You are viewing a plain text version of this content. The canonical link for it is here.
Posted to common-user@hadoop.apache.org by Edmon Begoli <eb...@gmail.com> on 2011/11/22 22:04:34 UTC

How is network distance for nodes calculated

I am reading Hadoop Definitive Guide 2nd Edition and I am struggling
to figure out the exact
Hadoop's formula for network distance calculation (page 64/65). (I
have my guesses, but I would like to know the exact formula)

There is an example showing following distances:

For example, imagine a node n1 on rack r1 in data center d1.
This can be represented as /d1/r1/n1.

Using this notation, here are the distances for the four scenarios:
•	distance(/d1/r1/n1, /d1/r1/n1) = 0 (processes on the same node)
•	distance(/d1/r1/n1, /d1/r1/n2) = 2 (different nodes on the same rack)
•	distance(/d1/r1/n1, /d1/r2/n3) = 4 (nodes on different racks in the
same data center)
•	distance(/d1/r1/n1, /d2/r3/n4) = 6 (nodes in different data centers)

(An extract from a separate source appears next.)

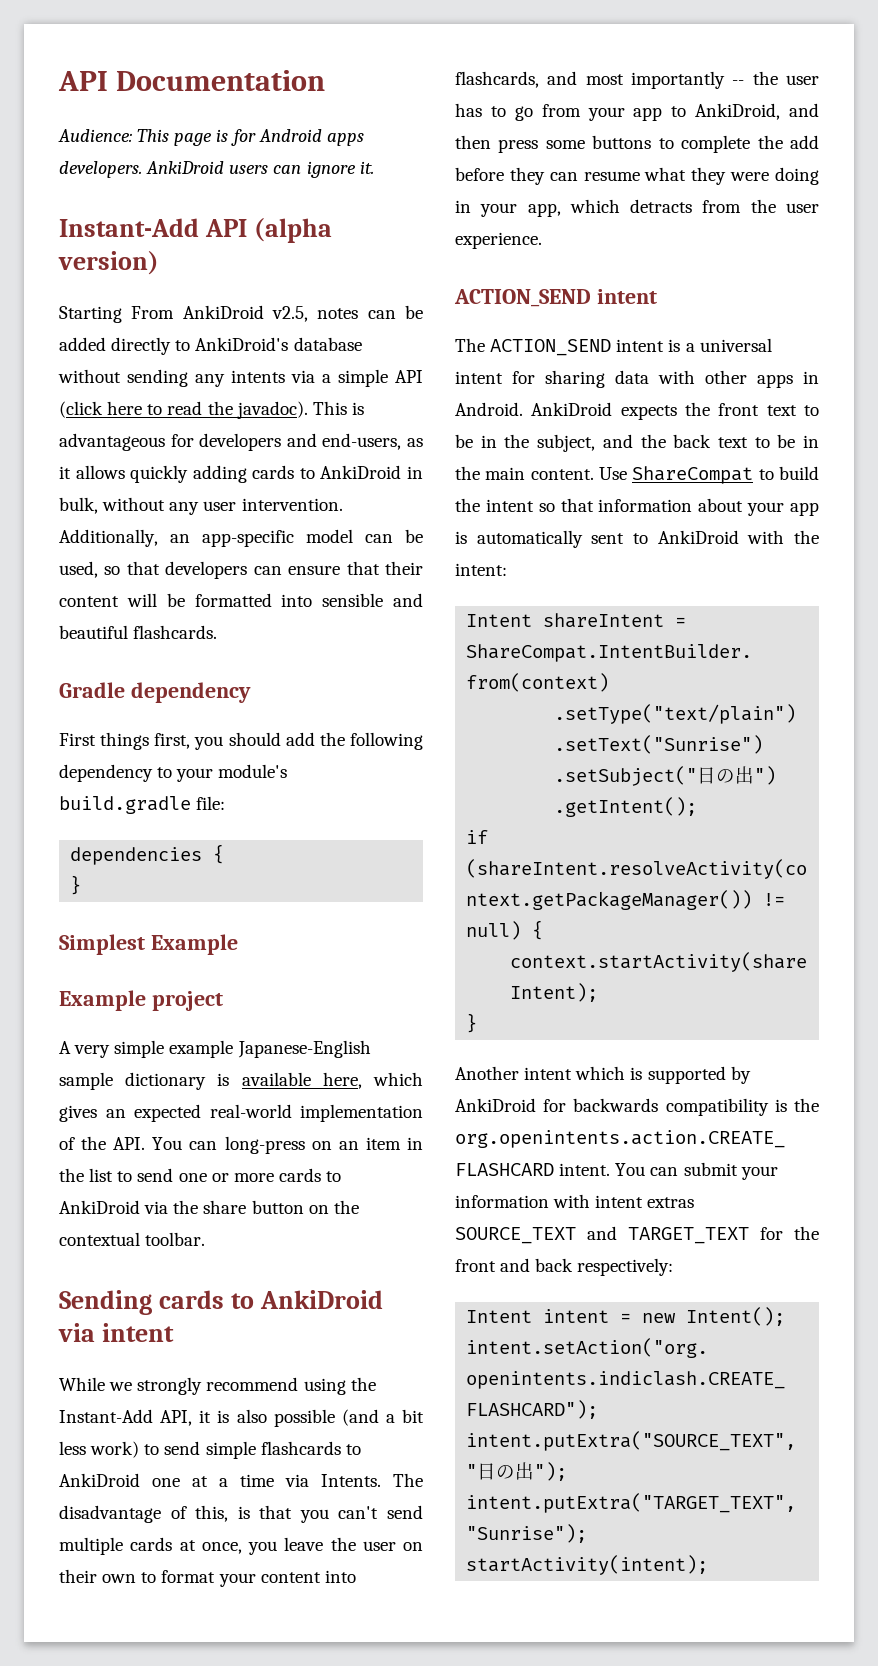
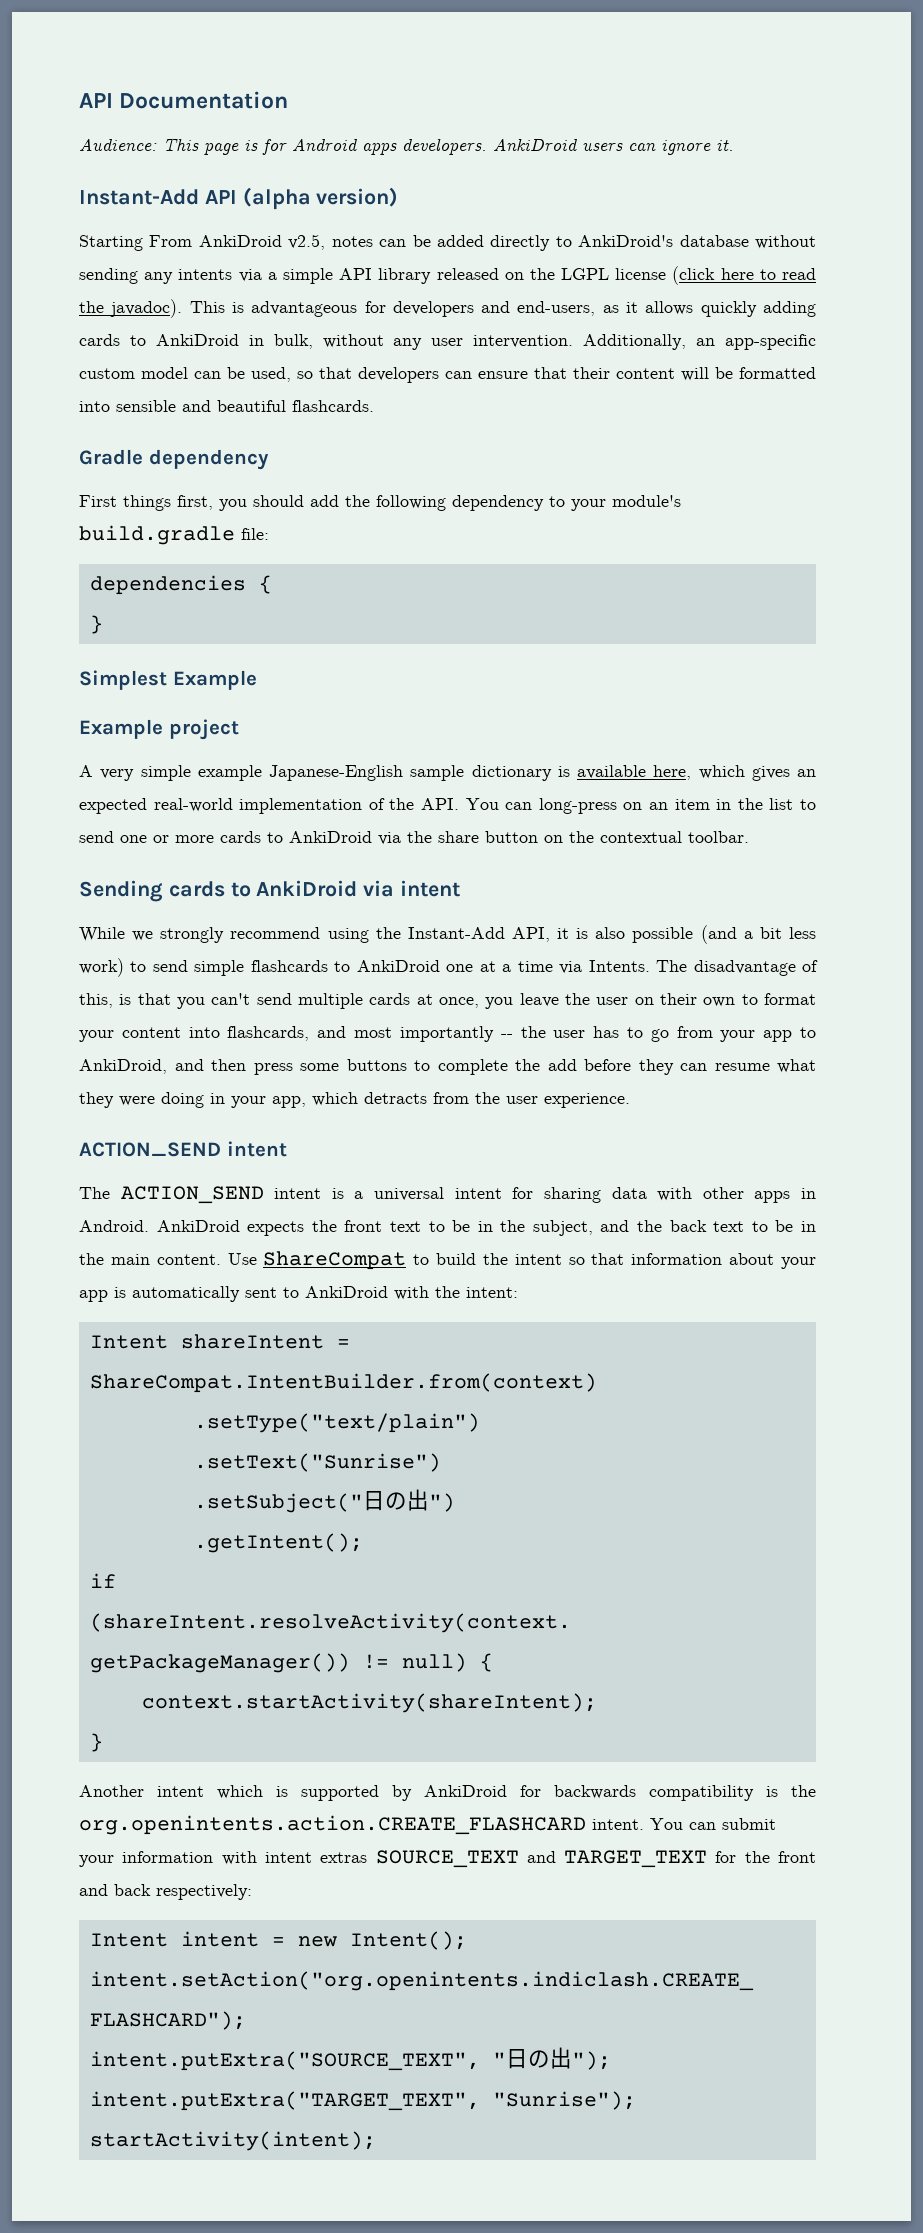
(423, 376) none -> [378,268,667,284] library released on the LGPL license
(294, 538) none -> [79,368,135,379] custom

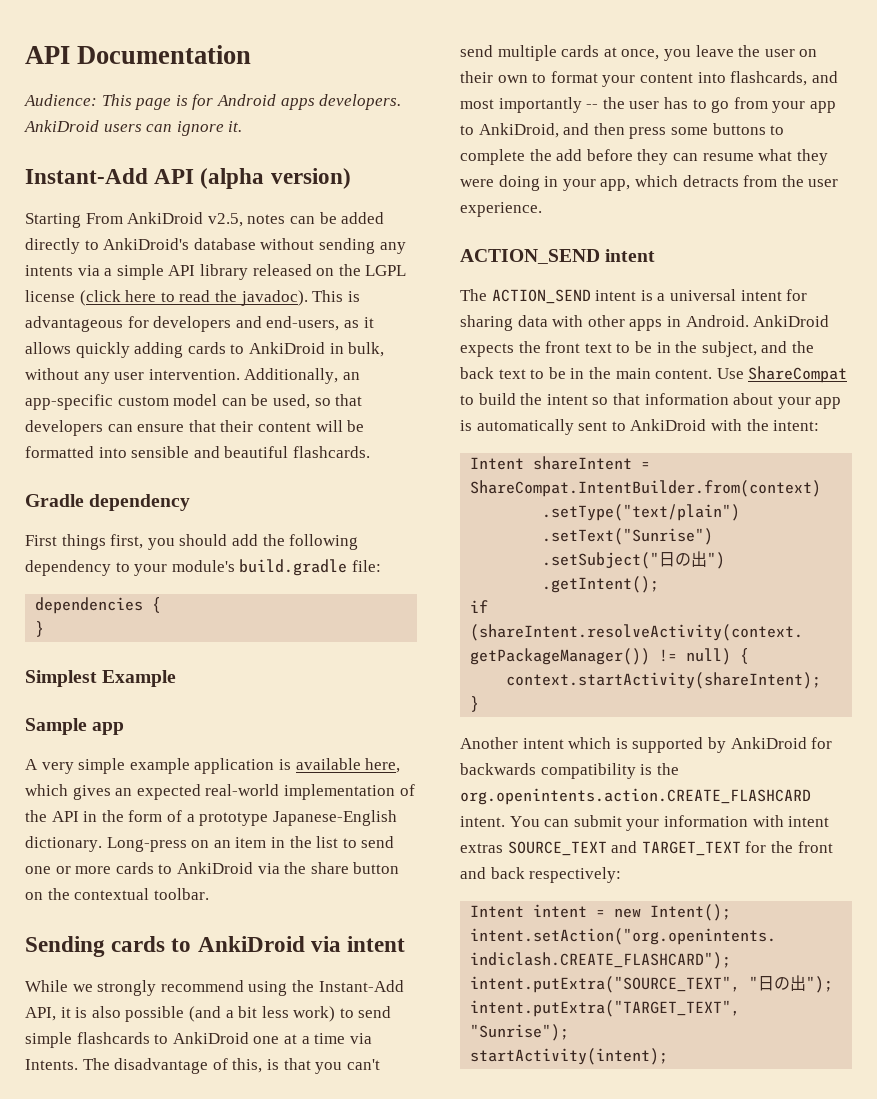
[79,719,239,740] Example project -> [25,718,125,735] Sample app
[269,765,552,781] Japanese-English sample dictionary -> [194,758,275,774] application
[421,798,617,814] API. You can long-press -> [51,810,397,826] [25,836,187,852] API in the form of a prototype Japanese-English dictionary. Long-press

and there is illustration there as well.

Here is the link to the illustration:
http://books.google.com/books?id=Nff49D7vnJcC&lpg=PA65&ots=IidrYuayXs&dq=hadoop%20network%20distance%20calculation&pg=PA65#v=onepage&q=hadoop%20network%20distance%20calculation&f=false

If different rack is 4 and same one is 2 what would be the distance of
other nodes that are on the same rack? 2 as well? Can distance be 1?

Thank you,
Edmon
http://it.toolbox.com/blogs/lim

Re: How is network distance for nodes calculated

Posted by Steve Loughran <st...@apache.org>.
On 22/11/11 21:04, Edmon Begoli wrote:
> I am reading Hadoop Definitive Guide 2nd Edition and I am struggling
> to figure out the exact
> Hadoop's formula for network distance calculation (page 64/65). (I
> have my guesses, but I would like to know the exact formula)

It's implemented in org.apache.hadoop.net.NetworkTopology

It's measuring the #of network hops to get there, "2" = n1 -> switch1 -> n2

etc